* **Task instructions**: Your copy should hold exactly the lines from the beginning of the listing below through the line with "<div> <span></span> <span>修改(G)...</span>", without any pictures.

* **Data provided**:

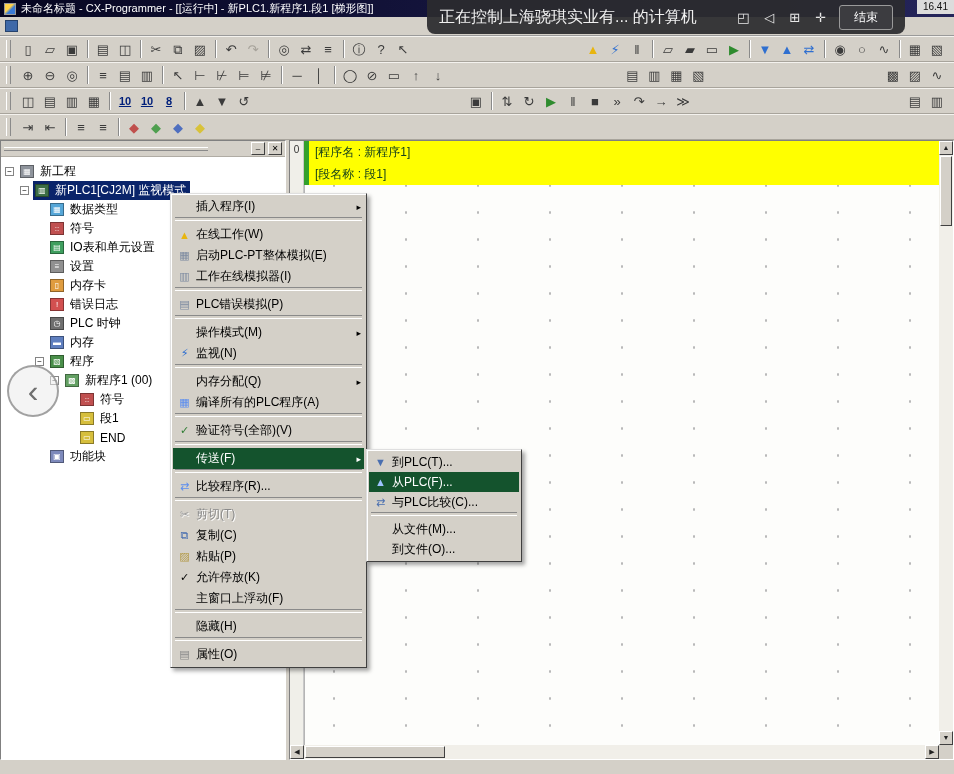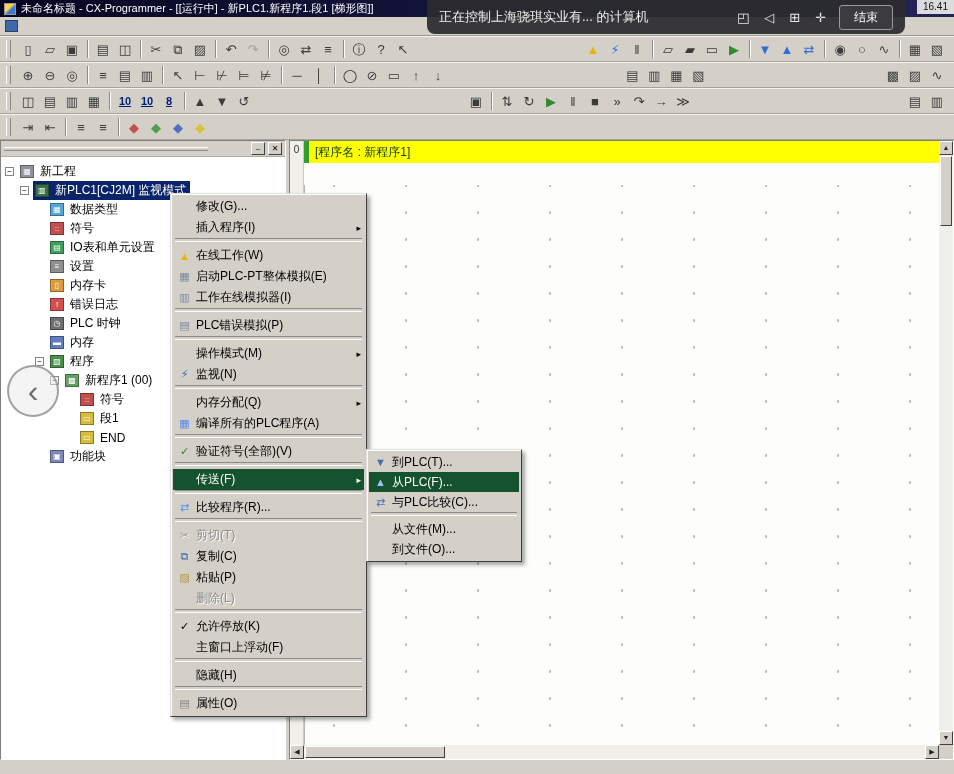"正在控制上海骁琪实业有... 的计算机" .rtext { font-size: 13px -> 16px }
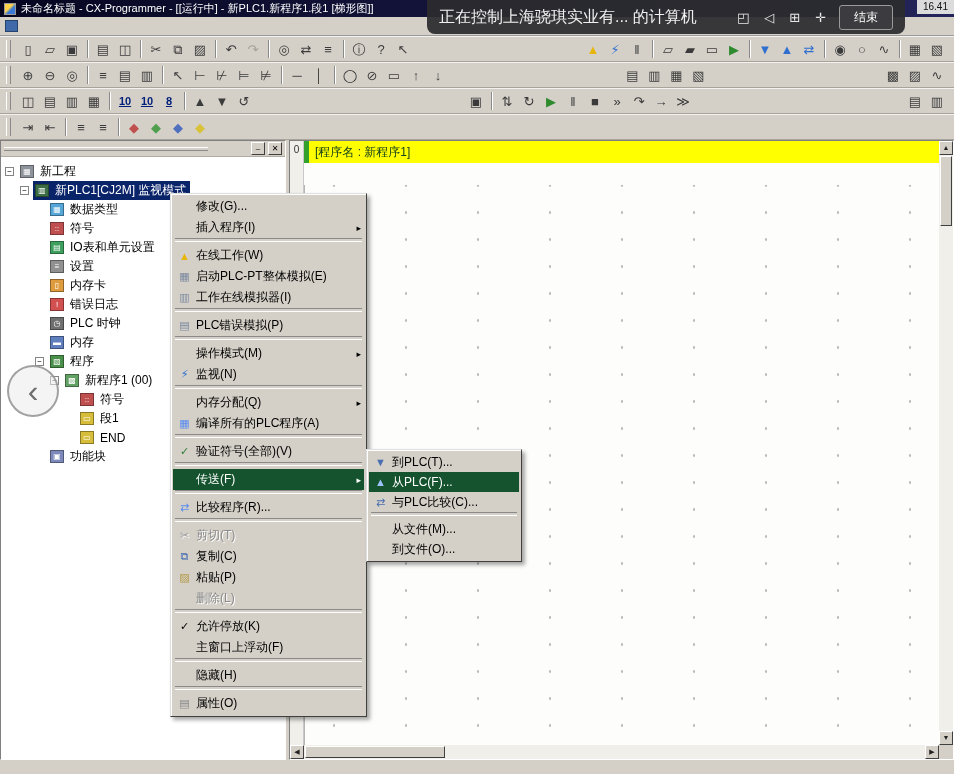"[段名称 : 段1]" div.banner { html: none -> <div>[段名称 : 段1]</div> }
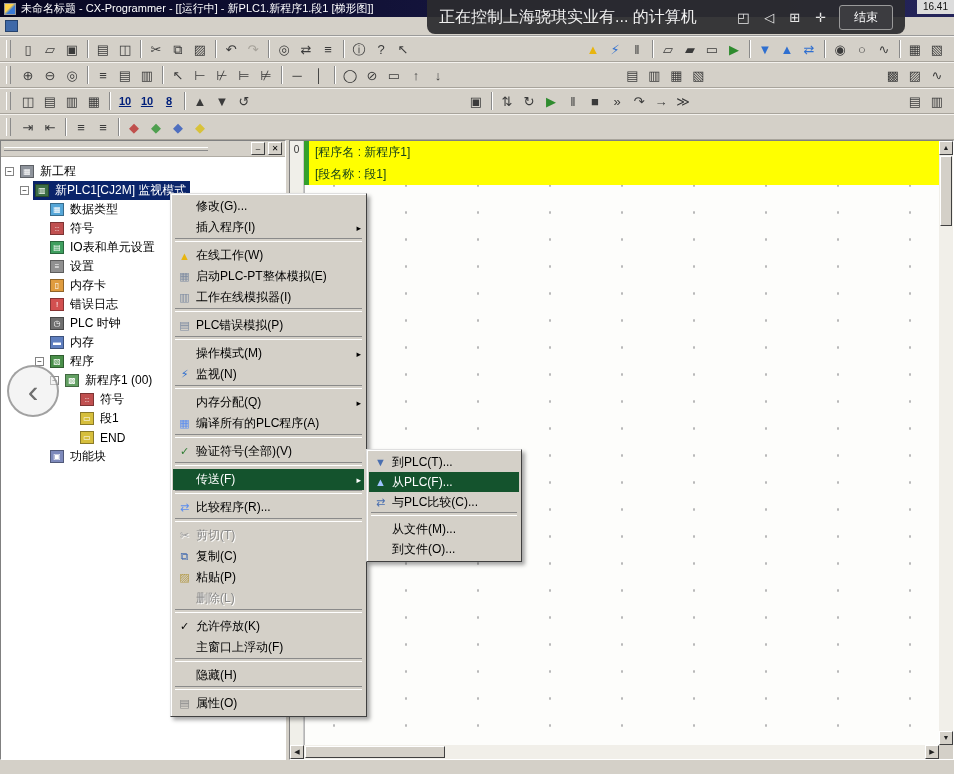"修改(G)..." div.cm-item { html: <div> <span></span> <span>修改(G)...</span> <span></span> </div> -> none }
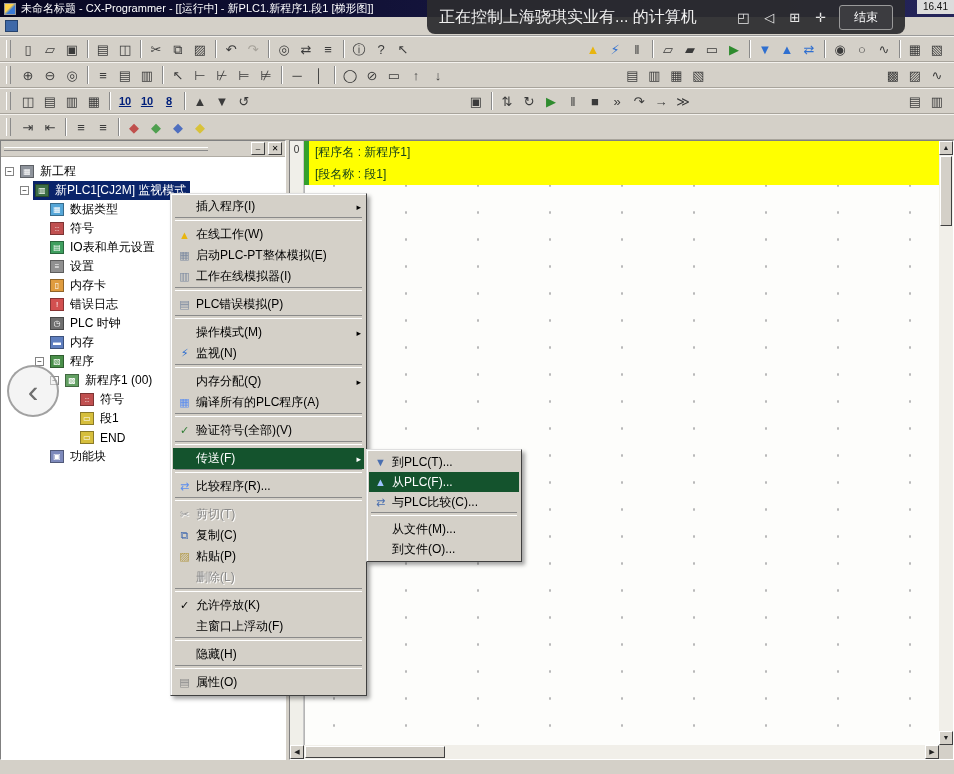"删除(L)" div.cm-item { html: <div> <span></span> <span>删除(L)</span> <span></span> </div> -> none }
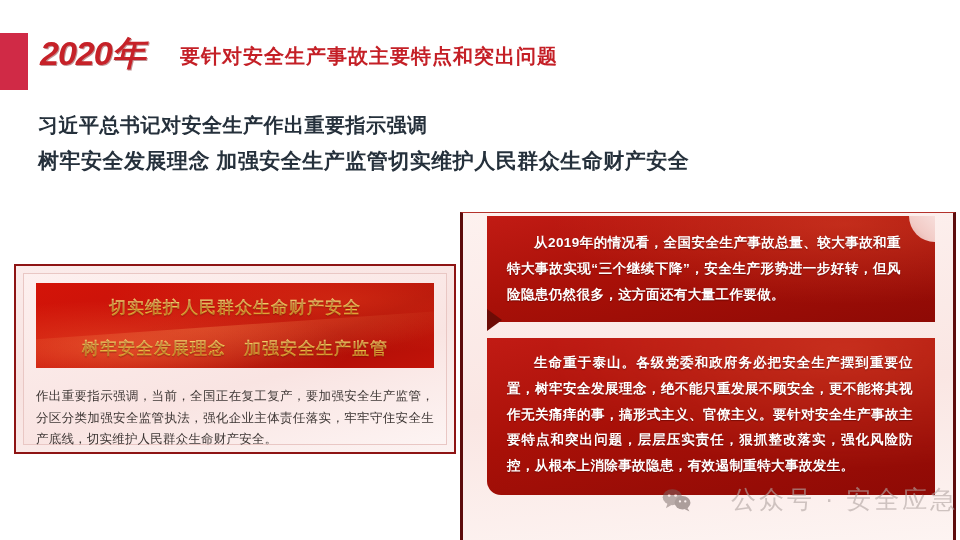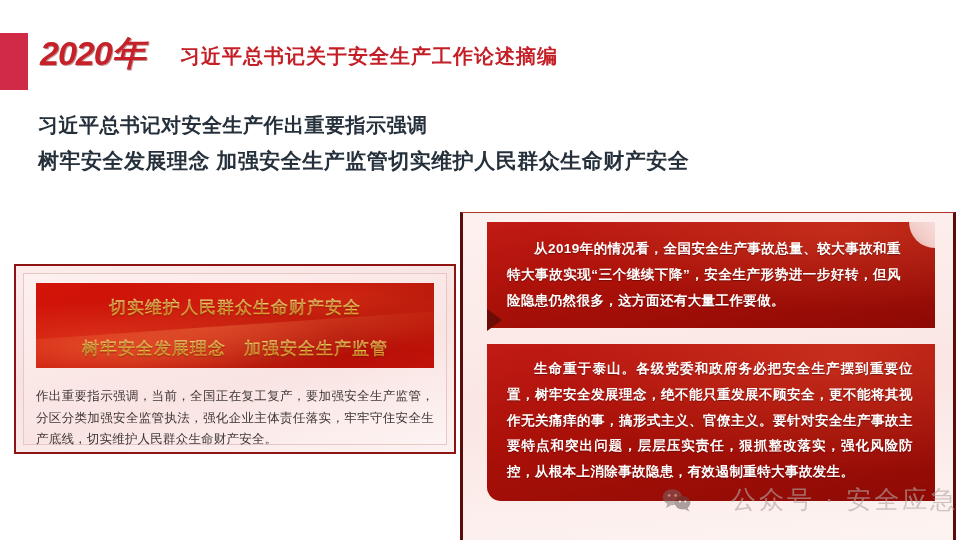"习近平总书记关于安全生产工作论述摘编" div.hdr-title { text: 习近平总书记关于安全生产工作论述摘编 -> 要针对安全生产事故主要特点和突出问题 }
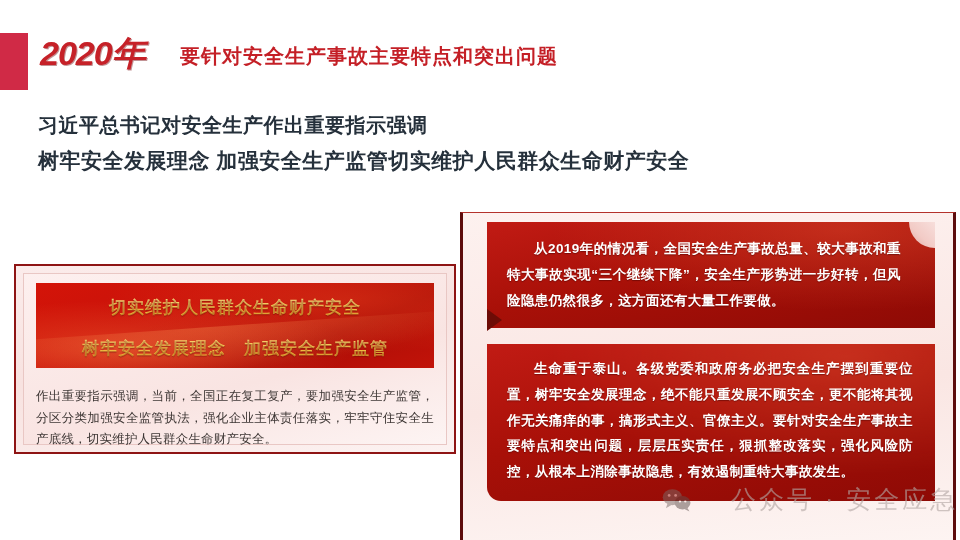"从2019年的情况看，全国安全生产事故总量、较大事故和重特大事故实现“三个继续下" .rpanel.p1 { margin-top: 9px -> 3px }
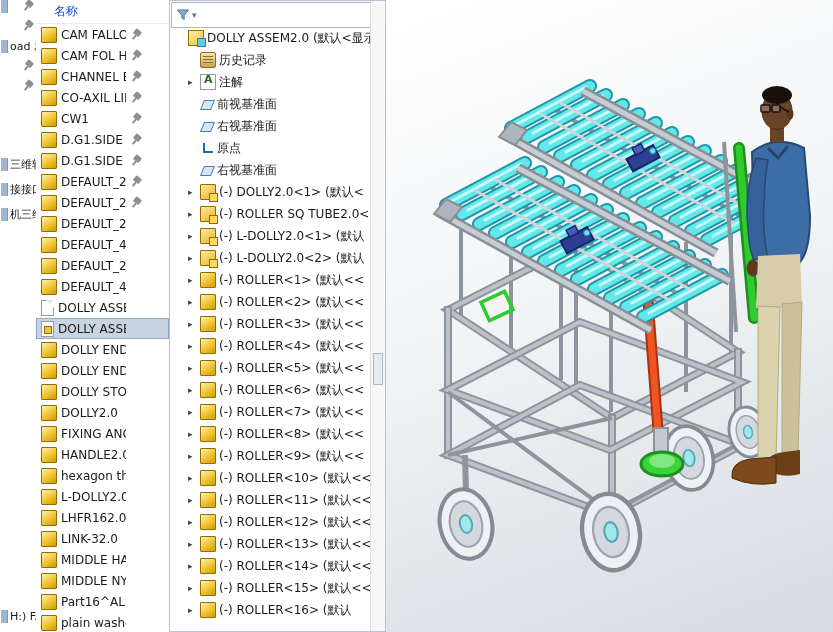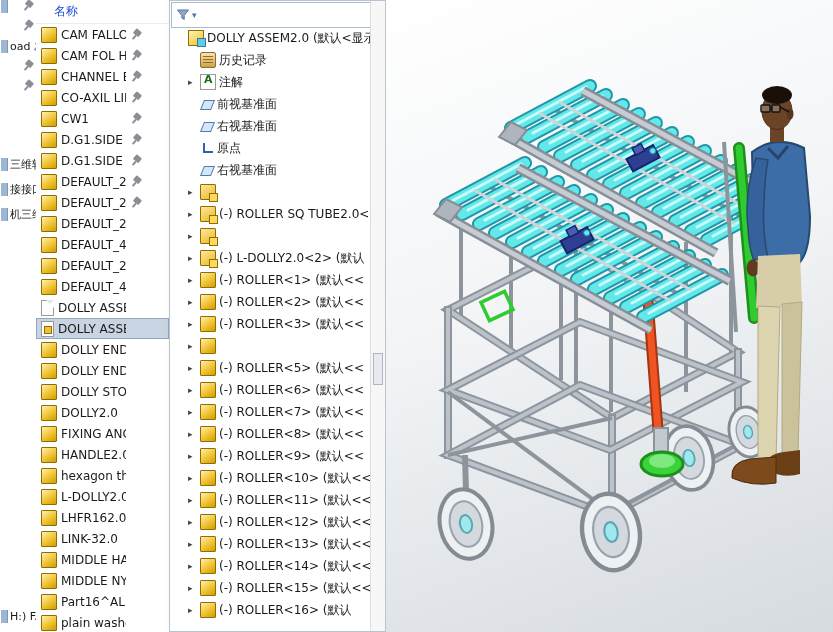"(-) DOLLY2.0<1> (默认<" span.tlabel { html: none -> <span>(-) DOLLY2.0&lt;1&gt; (默认&lt;</span> }
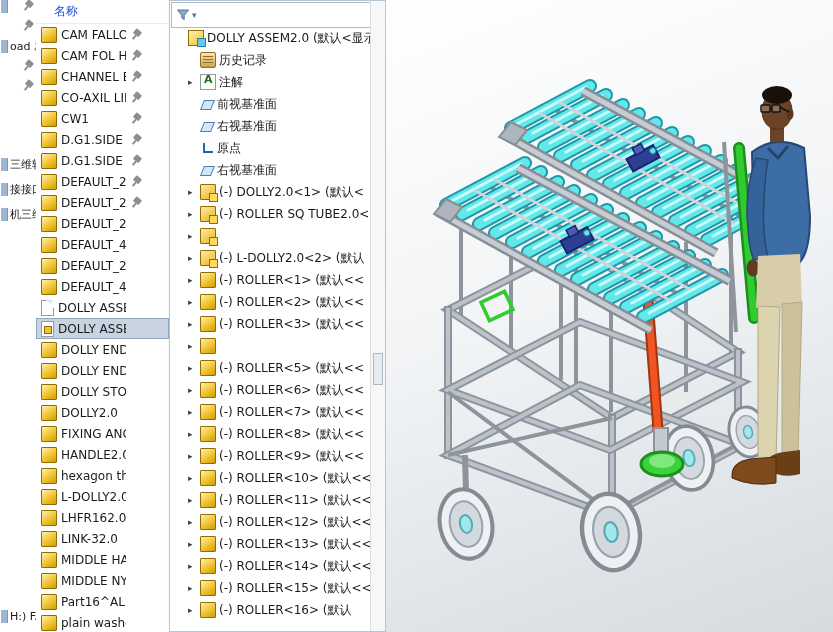"(-) L-DOLLY2.0<1> (默认" span.tlabel { html: none -> <span>(-) L-DOLLY2.0&lt;1&gt; (默认</span> }
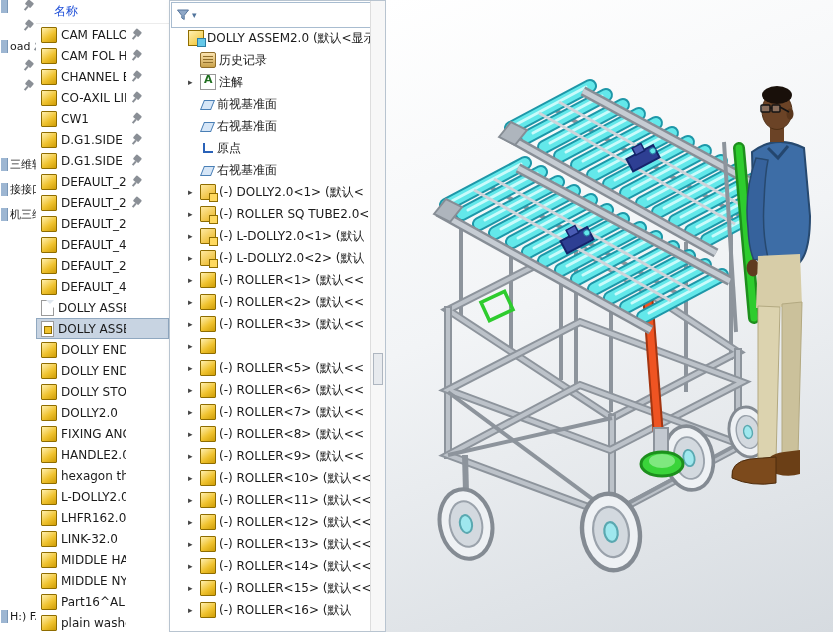"(-) ROLLER<4> (默认<<" span.tlabel { html: none -> <span>(-) ROLLER&lt;4&gt; (默认&lt;&lt;</span> }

* **Solution below**:
"正在控制上海骁琪实业有... 的计算机" .rtext { font-size: 13px -> 16px }
"[段名称 : 段1]" div.banner { html: none -> <div>[段名称 : 段1]</div> }
"修改(G)..." div.cm-item { html: <div> <span></span> <span>修改(G)...</span> <span></span> </div> -> none }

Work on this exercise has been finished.